• _Problem description_: An exact copy of each line below is needed, with no images in it.

§

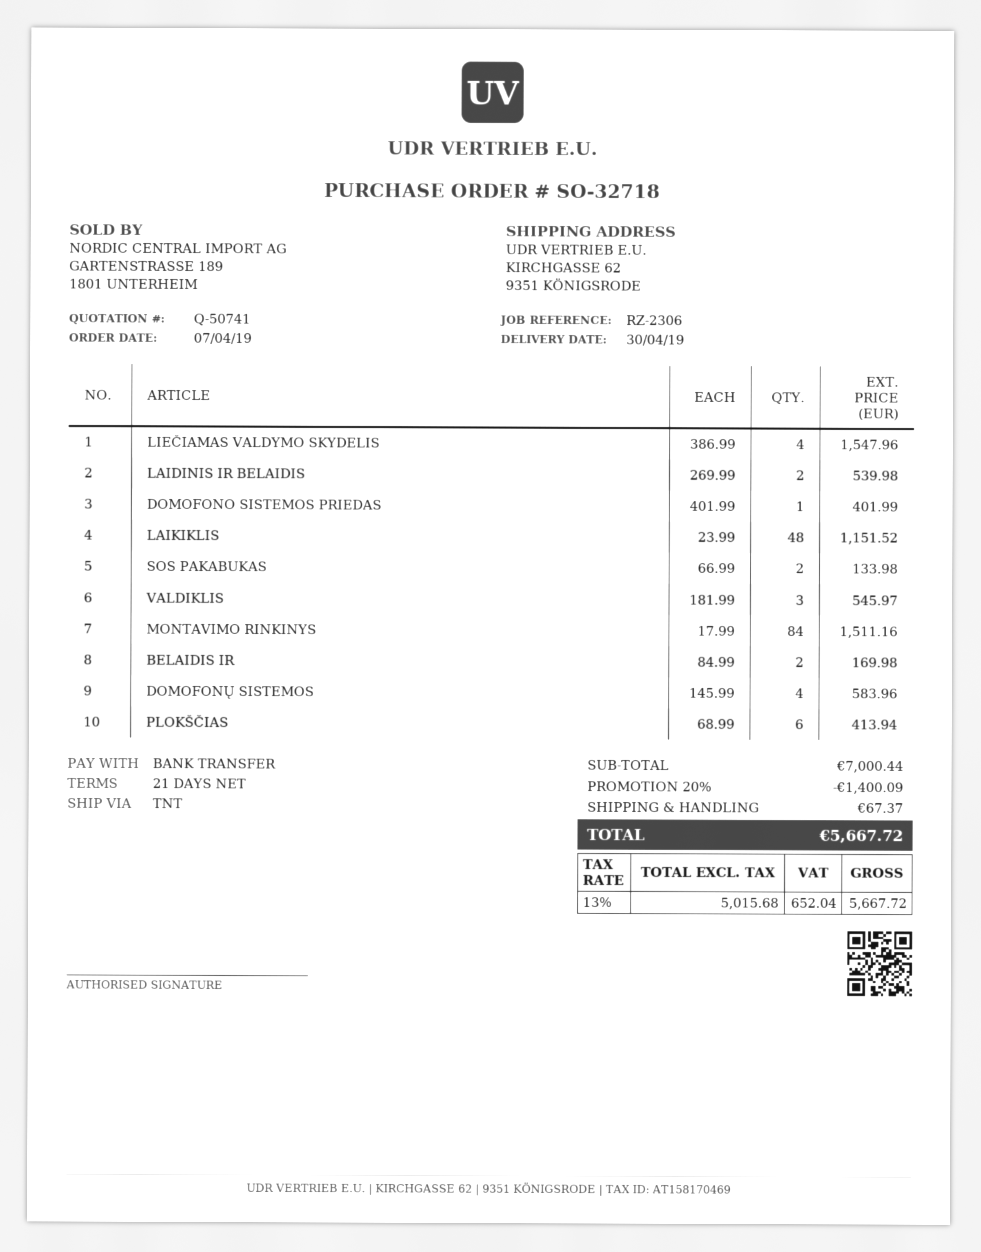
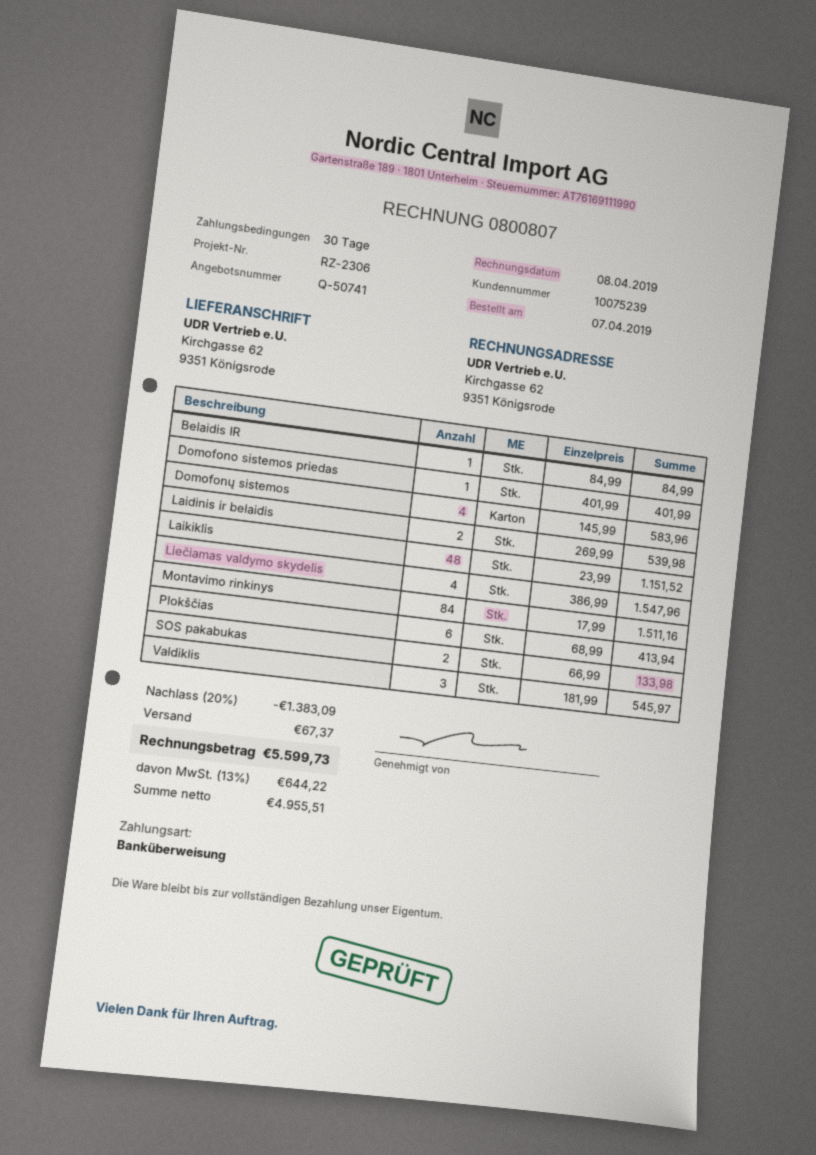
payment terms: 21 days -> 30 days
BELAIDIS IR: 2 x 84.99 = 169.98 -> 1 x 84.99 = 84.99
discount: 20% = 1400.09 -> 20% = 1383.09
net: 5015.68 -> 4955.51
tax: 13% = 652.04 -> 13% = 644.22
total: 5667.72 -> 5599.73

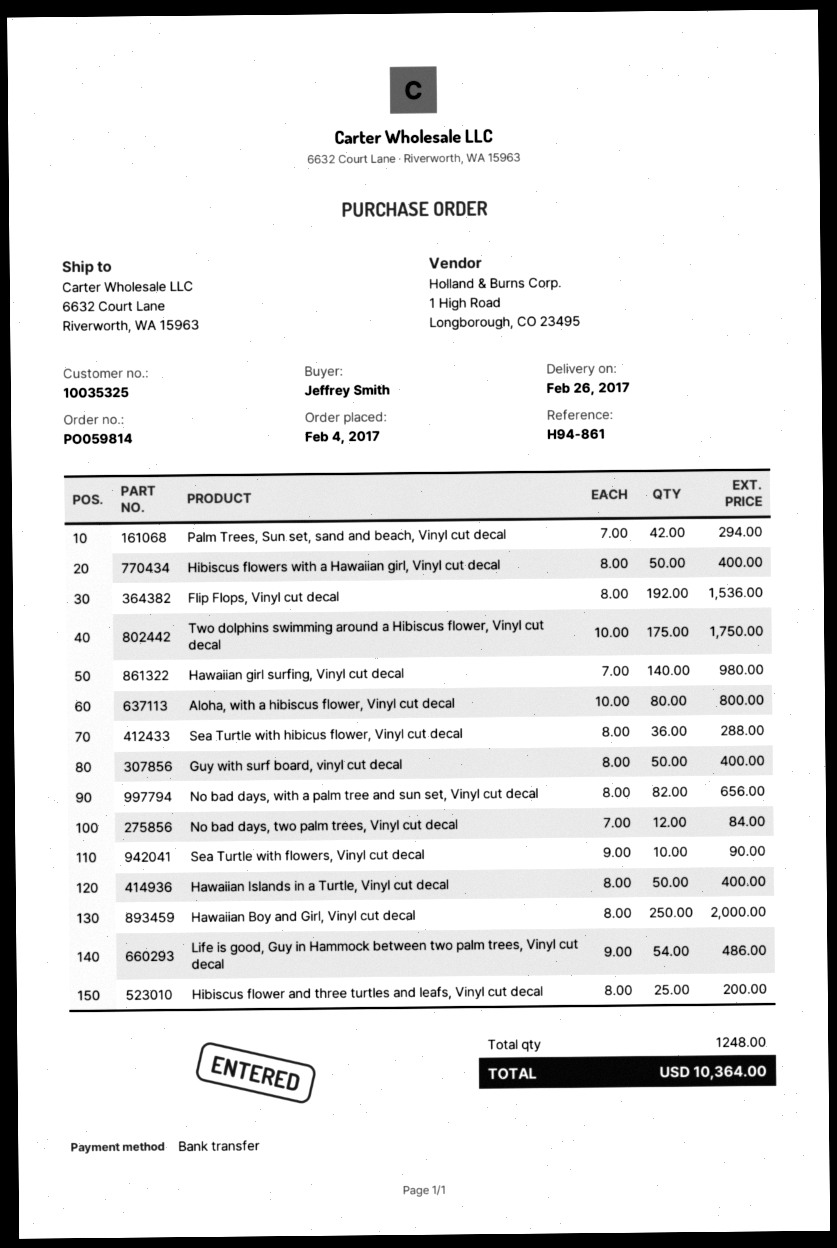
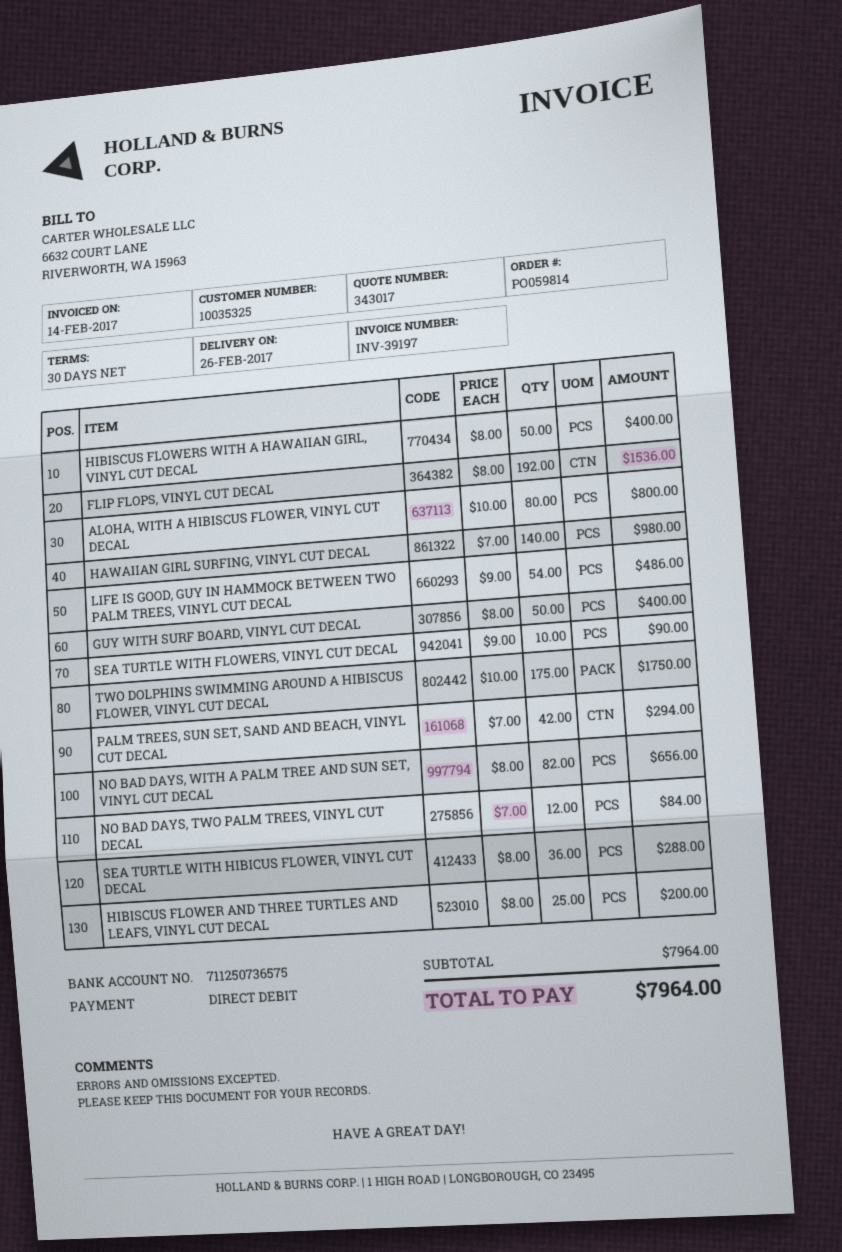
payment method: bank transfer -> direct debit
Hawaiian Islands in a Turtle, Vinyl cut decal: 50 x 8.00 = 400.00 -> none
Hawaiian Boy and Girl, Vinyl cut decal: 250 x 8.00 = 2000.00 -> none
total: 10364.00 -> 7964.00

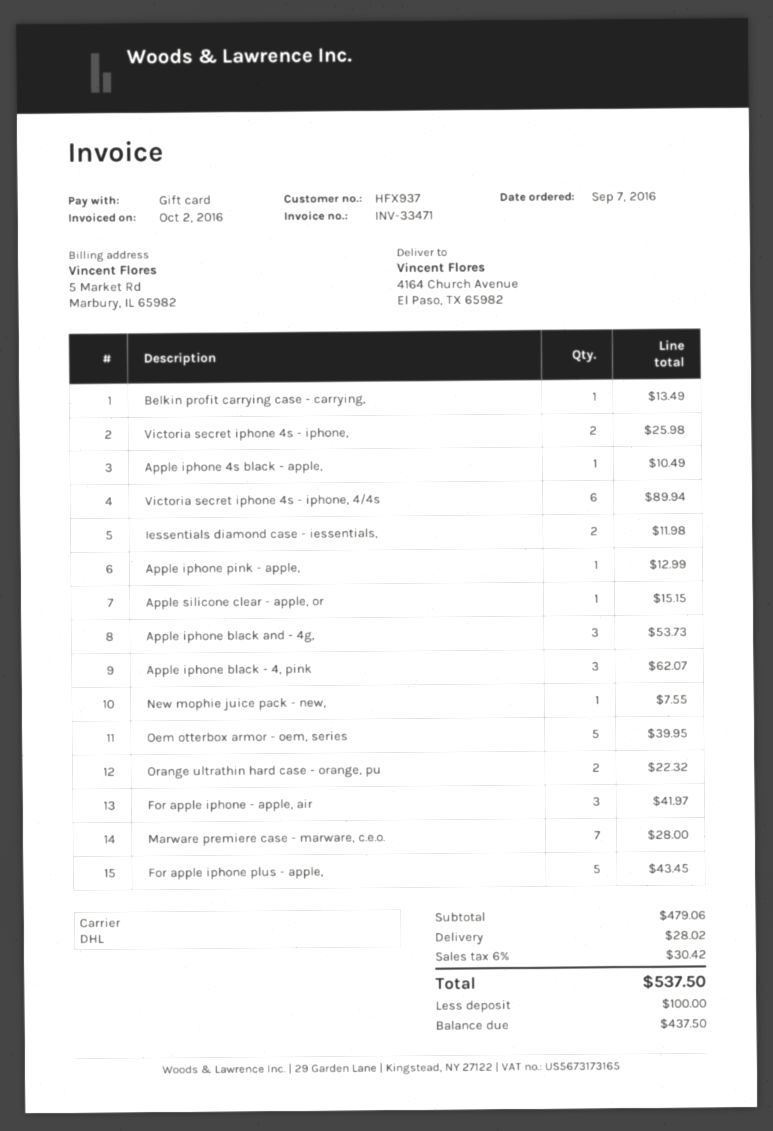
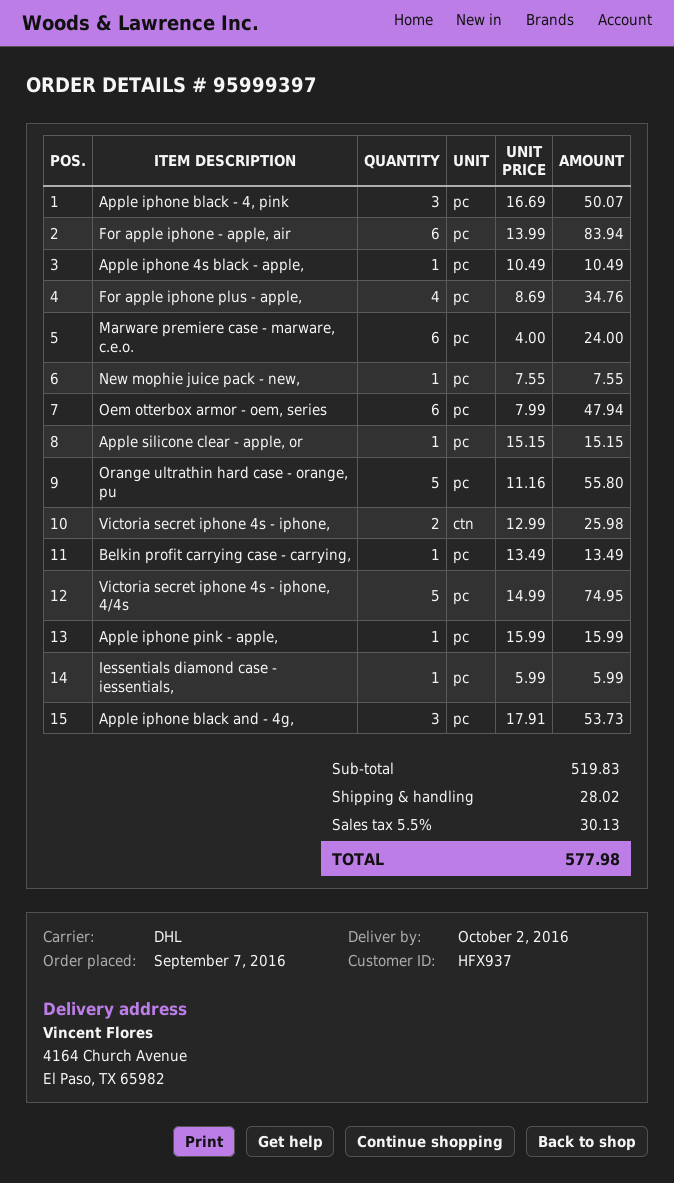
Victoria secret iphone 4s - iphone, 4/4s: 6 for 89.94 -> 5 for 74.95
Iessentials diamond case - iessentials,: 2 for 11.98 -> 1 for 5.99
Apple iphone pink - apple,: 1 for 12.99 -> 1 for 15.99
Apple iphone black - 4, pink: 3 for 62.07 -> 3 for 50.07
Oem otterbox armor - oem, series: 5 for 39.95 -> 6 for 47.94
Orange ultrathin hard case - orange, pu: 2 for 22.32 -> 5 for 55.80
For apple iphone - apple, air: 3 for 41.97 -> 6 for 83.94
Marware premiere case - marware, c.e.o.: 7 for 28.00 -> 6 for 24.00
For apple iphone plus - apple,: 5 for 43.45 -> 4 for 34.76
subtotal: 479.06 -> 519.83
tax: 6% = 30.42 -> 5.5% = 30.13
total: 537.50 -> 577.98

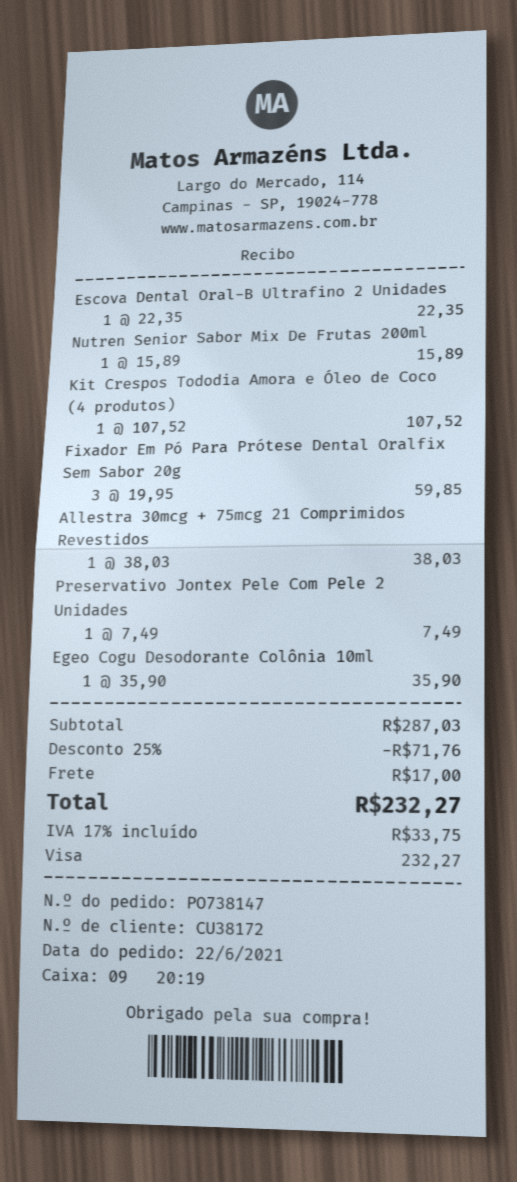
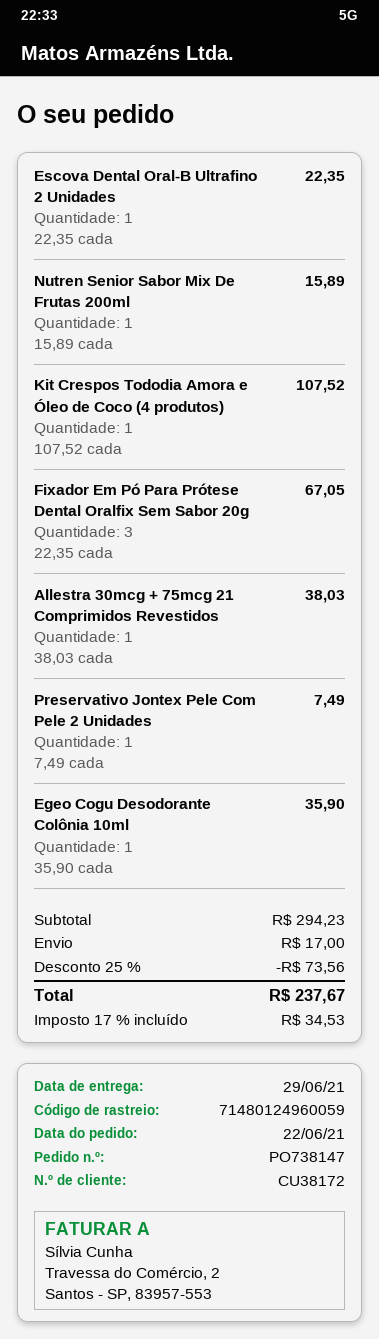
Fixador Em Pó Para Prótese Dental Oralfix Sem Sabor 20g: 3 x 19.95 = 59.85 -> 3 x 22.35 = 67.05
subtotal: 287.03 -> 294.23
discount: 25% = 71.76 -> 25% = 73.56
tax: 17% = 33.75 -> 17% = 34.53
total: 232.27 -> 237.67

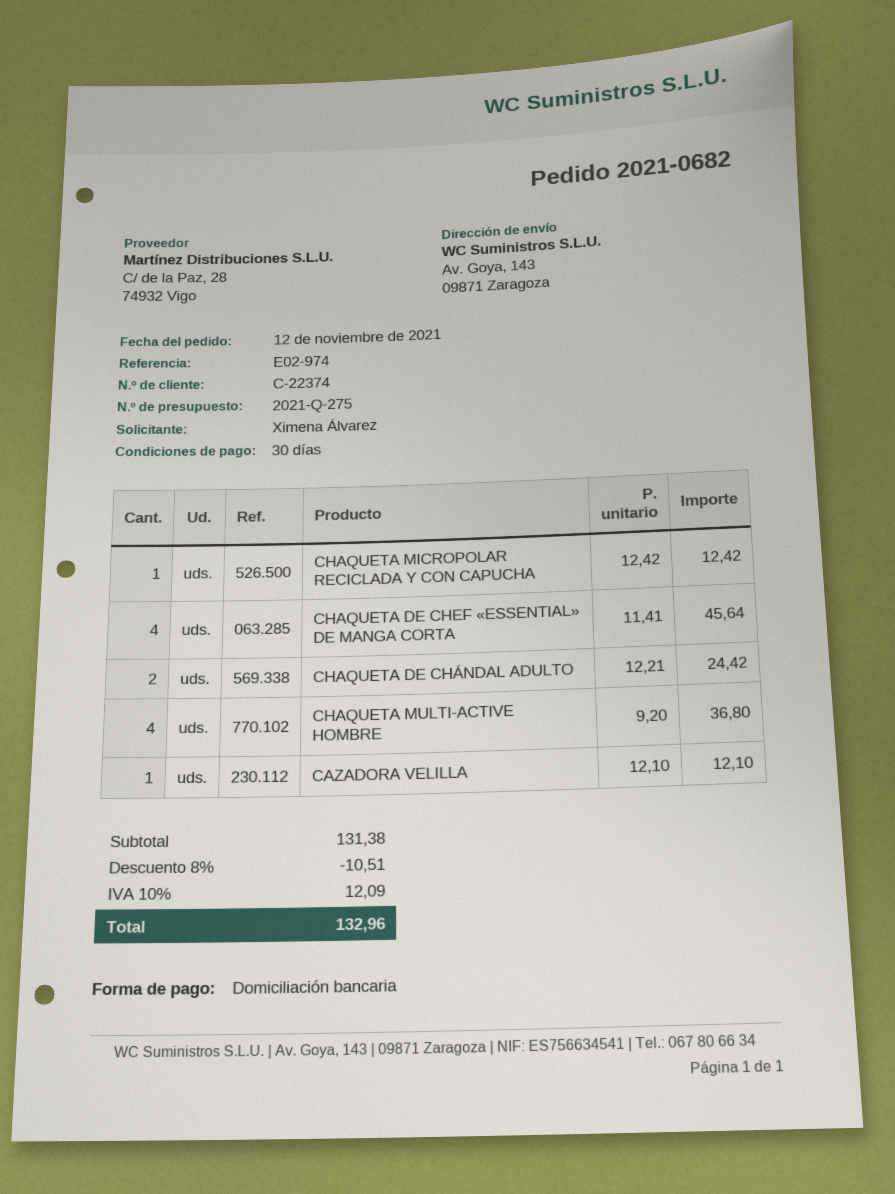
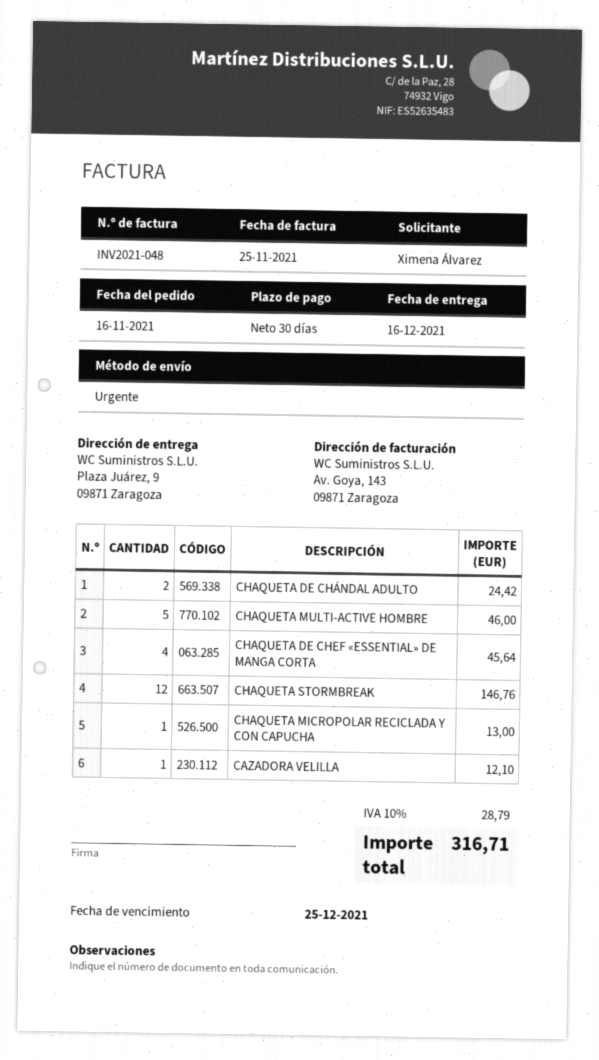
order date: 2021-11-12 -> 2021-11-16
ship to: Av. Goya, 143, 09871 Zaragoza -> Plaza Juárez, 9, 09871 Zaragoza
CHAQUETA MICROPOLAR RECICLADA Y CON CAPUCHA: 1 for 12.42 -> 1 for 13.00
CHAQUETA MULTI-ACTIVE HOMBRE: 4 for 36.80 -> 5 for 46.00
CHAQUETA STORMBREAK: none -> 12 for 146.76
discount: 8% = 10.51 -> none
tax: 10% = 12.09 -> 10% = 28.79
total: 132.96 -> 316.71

§

• _Response_:
payment terms: 21 days -> 30 days
BELAIDIS IR: 2 x 84.99 = 169.98 -> 1 x 84.99 = 84.99
discount: 20% = 1400.09 -> 20% = 1383.09
net: 5015.68 -> 4955.51
tax: 13% = 652.04 -> 13% = 644.22
total: 5667.72 -> 5599.73

payment method: bank transfer -> direct debit
Hawaiian Islands in a Turtle, Vinyl cut decal: 50 x 8.00 = 400.00 -> none
Hawaiian Boy and Girl, Vinyl cut decal: 250 x 8.00 = 2000.00 -> none
total: 10364.00 -> 7964.00

Victoria secret iphone 4s - iphone, 4/4s: 6 for 89.94 -> 5 for 74.95
Iessentials diamond case - iessentials,: 2 for 11.98 -> 1 for 5.99
Apple iphone pink - apple,: 1 for 12.99 -> 1 for 15.99
Apple iphone black - 4, pink: 3 for 62.07 -> 3 for 50.07
Oem otterbox armor - oem, series: 5 for 39.95 -> 6 for 47.94
Orange ultrathin hard case - orange, pu: 2 for 22.32 -> 5 for 55.80
For apple iphone - apple, air: 3 for 41.97 -> 6 for 83.94
Marware premiere case - marware, c.e.o.: 7 for 28.00 -> 6 for 24.00
For apple iphone plus - apple,: 5 for 43.45 -> 4 for 34.76
subtotal: 479.06 -> 519.83
tax: 6% = 30.42 -> 5.5% = 30.13
total: 537.50 -> 577.98

Fixador Em Pó Para Prótese Dental Oralfix Sem Sabor 20g: 3 x 19.95 = 59.85 -> 3 x 22.35 = 67.05
subtotal: 287.03 -> 294.23
discount: 25% = 71.76 -> 25% = 73.56
tax: 17% = 33.75 -> 17% = 34.53
total: 232.27 -> 237.67

order date: 2021-11-12 -> 2021-11-16
ship to: Av. Goya, 143, 09871 Zaragoza -> Plaza Juárez, 9, 09871 Zaragoza
CHAQUETA MICROPOLAR RECICLADA Y CON CAPUCHA: 1 for 12.42 -> 1 for 13.00
CHAQUETA MULTI-ACTIVE HOMBRE: 4 for 36.80 -> 5 for 46.00
CHAQUETA STORMBREAK: none -> 12 for 146.76
discount: 8% = 10.51 -> none
tax: 10% = 12.09 -> 10% = 28.79
total: 132.96 -> 316.71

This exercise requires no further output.